** Opening EXTRACTED DATA block **
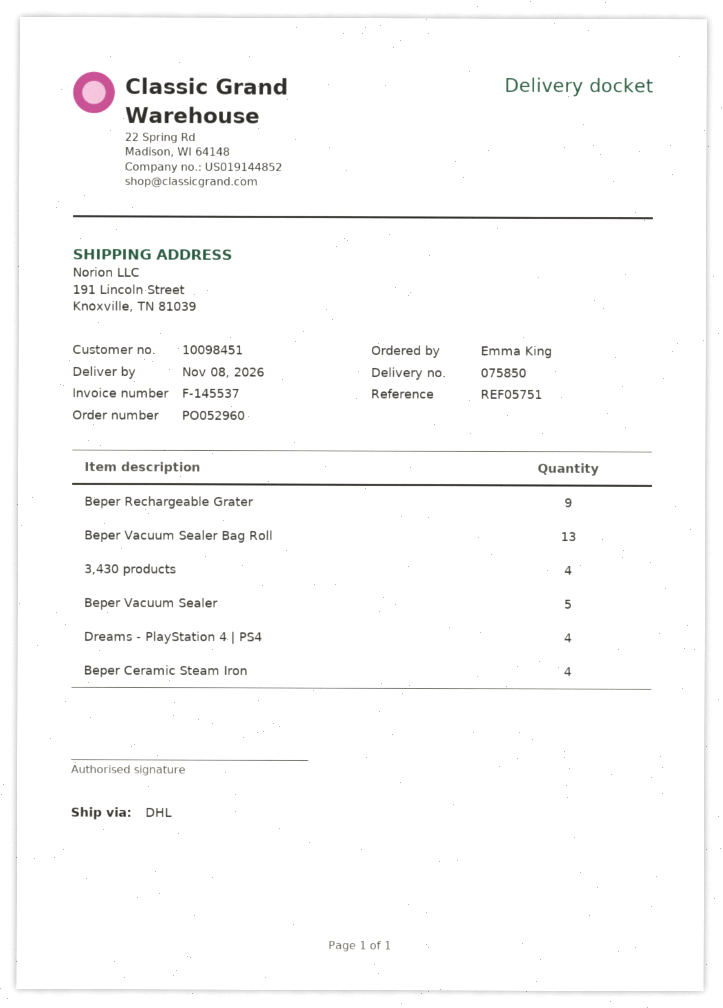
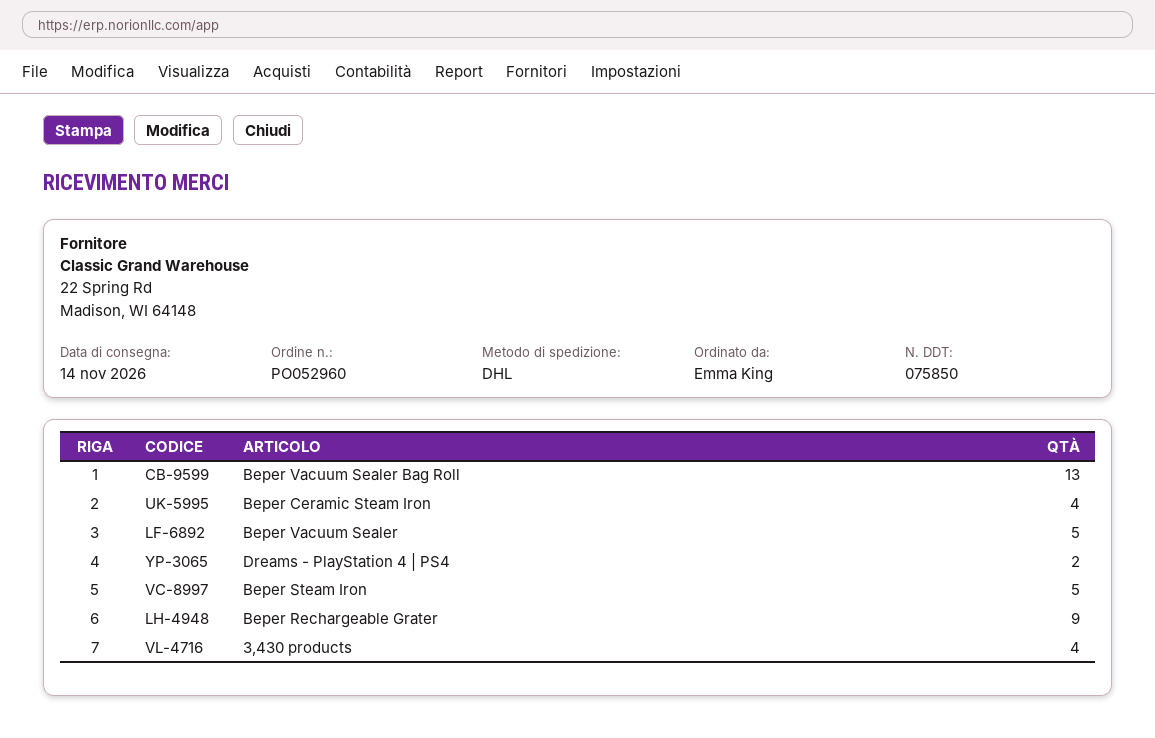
delivery date: 2026-11-08 -> 2026-11-14
Dreams - PlayStation 4 | PS4: 4 -> 2
Beper Steam Iron: none -> 5

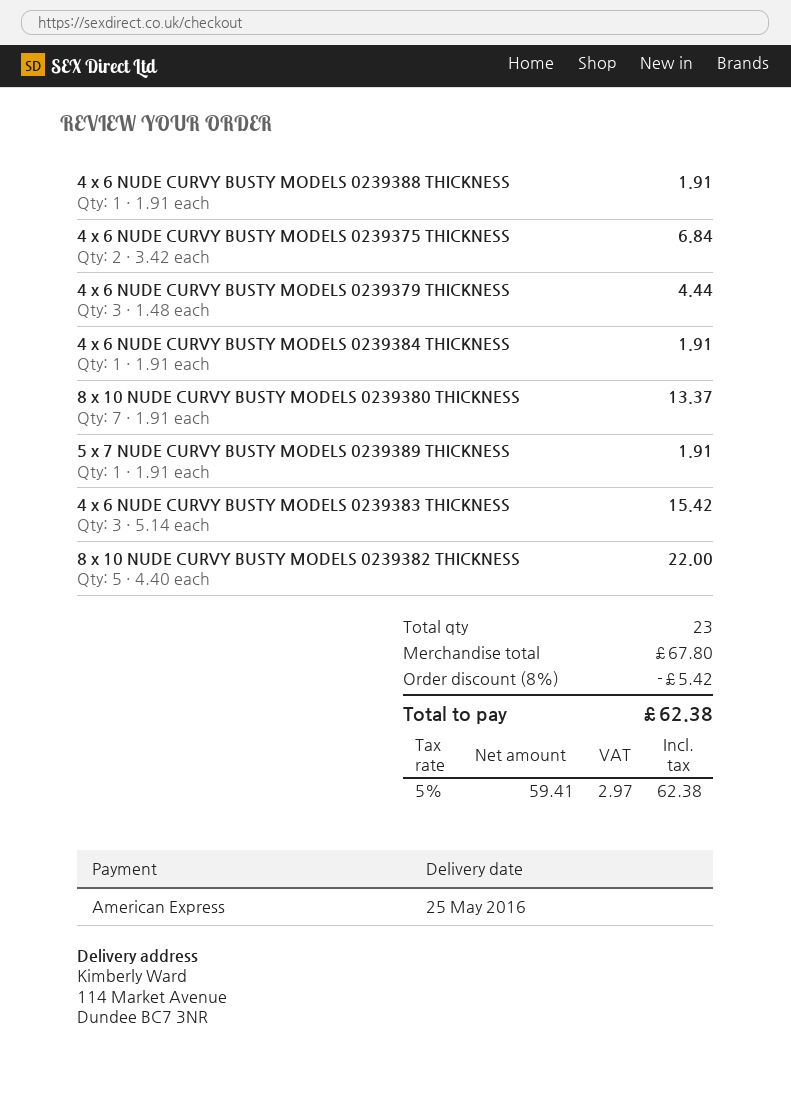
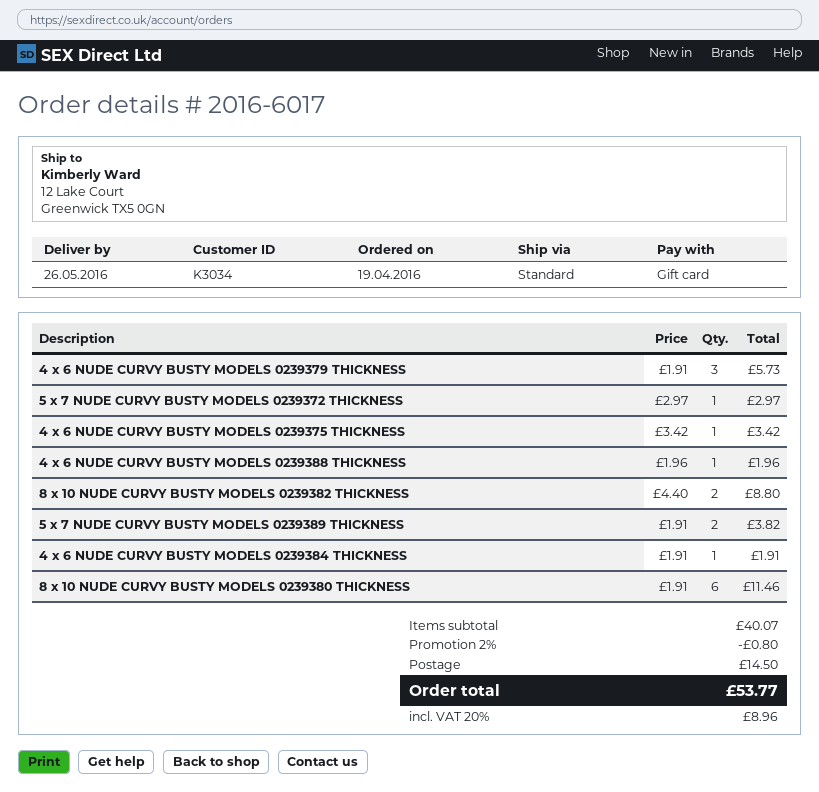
delivery date: 2016-05-25 -> 2016-05-26
payment method: American Express -> gift card
ship to: 114 Market Avenue, Dundee BC7 3NR -> 12 Lake Court, Greenwick TX5 0GN
4 x 6 NUDE CURVY BUSTY MODELS 0239388 THICKNESS: 1 x 1.91 = 1.91 -> 1 x 1.96 = 1.96
4 x 6 NUDE CURVY BUSTY MODELS 0239375 THICKNESS: 2 x 3.42 = 6.84 -> 1 x 3.42 = 3.42
4 x 6 NUDE CURVY BUSTY MODELS 0239379 THICKNESS: 3 x 1.48 = 4.44 -> 3 x 1.91 = 5.73
8 x 10 NUDE CURVY BUSTY MODELS 0239380 THICKNESS: 7 x 1.91 = 13.37 -> 6 x 1.91 = 11.46
5 x 7 NUDE CURVY BUSTY MODELS 0239389 THICKNESS: 1 x 1.91 = 1.91 -> 2 x 1.91 = 3.82
4 x 6 NUDE CURVY BUSTY MODELS 0239383 THICKNESS: 3 x 5.14 = 15.42 -> none
8 x 10 NUDE CURVY BUSTY MODELS 0239382 THICKNESS: 5 x 4.40 = 22.00 -> 2 x 4.40 = 8.80
5 x 7 NUDE CURVY BUSTY MODELS 0239372 THICKNESS: none -> 1 x 2.97 = 2.97
subtotal: 67.80 -> 40.07
discount: 8% = 5.42 -> 2% = 0.80
shipping: none -> 14.50
tax: 5% = 2.97 -> 20% = 8.96
total: 62.38 -> 53.77

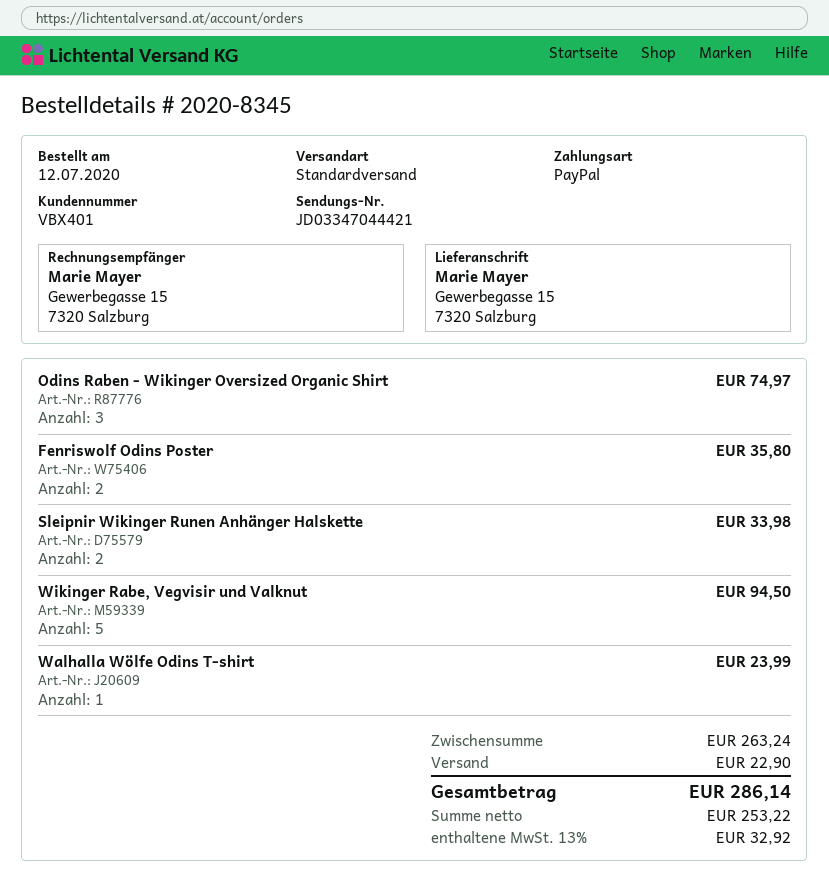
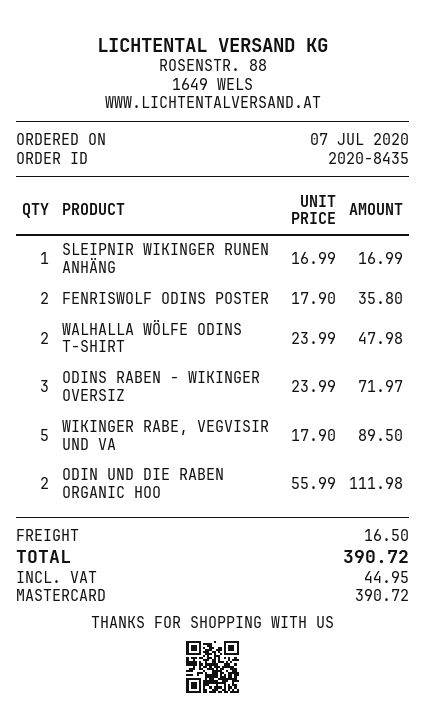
order number: 2020-8345 -> 2020-8435
order date: 2020-07-12 -> 2020-07-07
payment method: PayPal -> Mastercard
Odins Raben - Wikinger Oversized Organic Shirt: 3 for 74.97 -> 3 for 71.97
Sleipnir Wikinger Runen Anhänger Halskette: 2 for 33.98 -> 1 for 16.99
Wikinger Rabe, Vegvisir und Valknut: 5 for 94.50 -> 5 for 89.50
Walhalla Wölfe Odins T-shirt: 1 for 23.99 -> 2 for 47.98
ODIN UND DIE RABEN ORGANIC HOO: none -> 2 for 111.98
shipping: 22.90 -> 16.50
tax: 32.92 -> 44.95
total: 286.14 -> 390.72

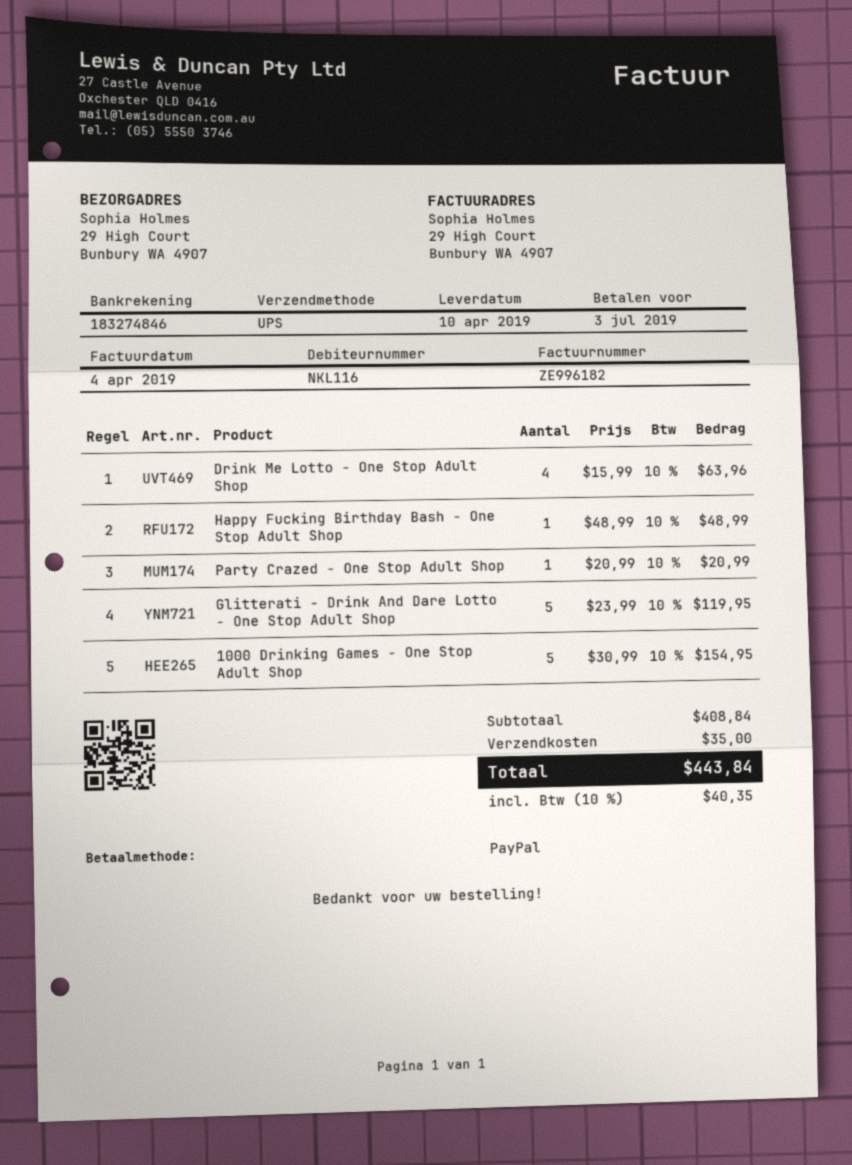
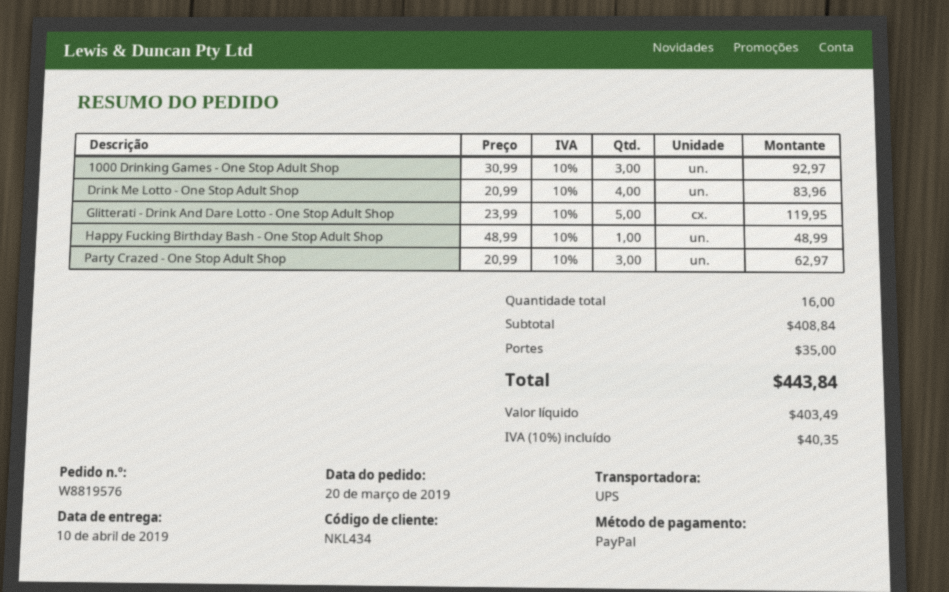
customer number: NKL116 -> NKL434
Drink Me Lotto - One Stop Adult Shop: 4 x 15.99 = 63.96 -> 4 x 20.99 = 83.96
Party Crazed - One Stop Adult Shop: 1 x 20.99 = 20.99 -> 3 x 20.99 = 62.97
1000 Drinking Games - One Stop Adult Shop: 5 x 30.99 = 154.95 -> 3 x 30.99 = 92.97

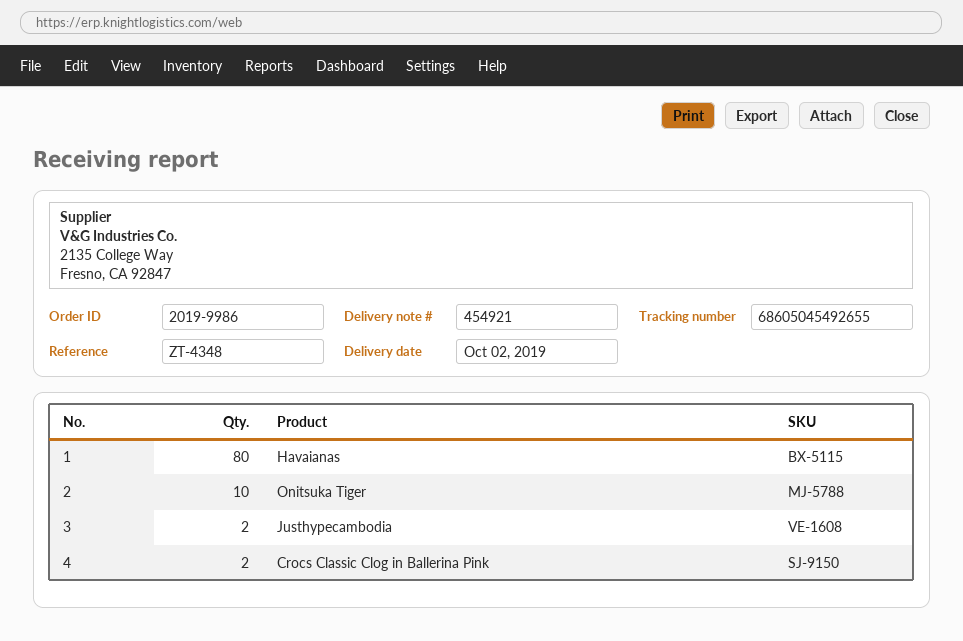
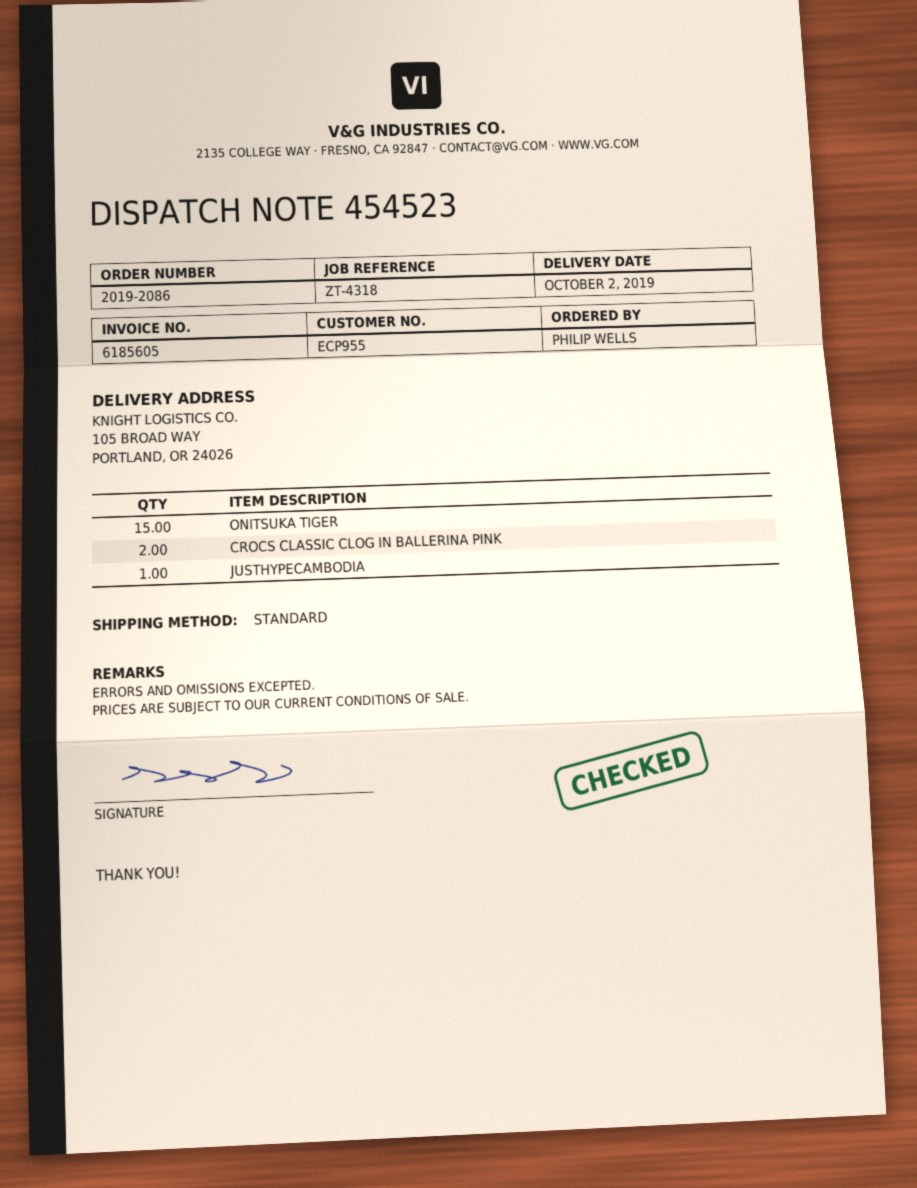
order number: 2019-9986 -> 2019-2086
delivery note number: 454921 -> 454523
reference: ZT-4348 -> ZT-4318
Havaianas: 80 -> none
Onitsuka Tiger: 10 -> 15
Justhypecambodia: 2 -> 1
** Closing EXTRACTED DATA block **
EXERCISE OBJECTIVE
Range to copy from the listing above: the line with "4 x 6 NUDE CURVY BUSTY MODELS 0239388" through the line with "Walhalla Wölfe Odins". Transcribe it exactly and skip the pictures.

RESPONSE TO THIS TASK
4 x 6 NUDE CURVY BUSTY MODELS 0239388 THICKNESS: 1 x 1.91 = 1.91 -> 1 x 1.96 = 1.96
4 x 6 NUDE CURVY BUSTY MODELS 0239375 THICKNESS: 2 x 3.42 = 6.84 -> 1 x 3.42 = 3.42
4 x 6 NUDE CURVY BUSTY MODELS 0239379 THICKNESS: 3 x 1.48 = 4.44 -> 3 x 1.91 = 5.73
8 x 10 NUDE CURVY BUSTY MODELS 0239380 THICKNESS: 7 x 1.91 = 13.37 -> 6 x 1.91 = 11.46
5 x 7 NUDE CURVY BUSTY MODELS 0239389 THICKNESS: 1 x 1.91 = 1.91 -> 2 x 1.91 = 3.82
4 x 6 NUDE CURVY BUSTY MODELS 0239383 THICKNESS: 3 x 5.14 = 15.42 -> none
8 x 10 NUDE CURVY BUSTY MODELS 0239382 THICKNESS: 5 x 4.40 = 22.00 -> 2 x 4.40 = 8.80
5 x 7 NUDE CURVY BUSTY MODELS 0239372 THICKNESS: none -> 1 x 2.97 = 2.97
subtotal: 67.80 -> 40.07
discount: 8% = 5.42 -> 2% = 0.80
shipping: none -> 14.50
tax: 5% = 2.97 -> 20% = 8.96
total: 62.38 -> 53.77

order number: 2020-8345 -> 2020-8435
order date: 2020-07-12 -> 2020-07-07
payment method: PayPal -> Mastercard
Odins Raben - Wikinger Oversized Organic Shirt: 3 for 74.97 -> 3 for 71.97
Sleipnir Wikinger Runen Anhänger Halskette: 2 for 33.98 -> 1 for 16.99
Wikinger Rabe, Vegvisir und Valknut: 5 for 94.50 -> 5 for 89.50
Walhalla Wölfe Odins T-shirt: 1 for 23.99 -> 2 for 47.98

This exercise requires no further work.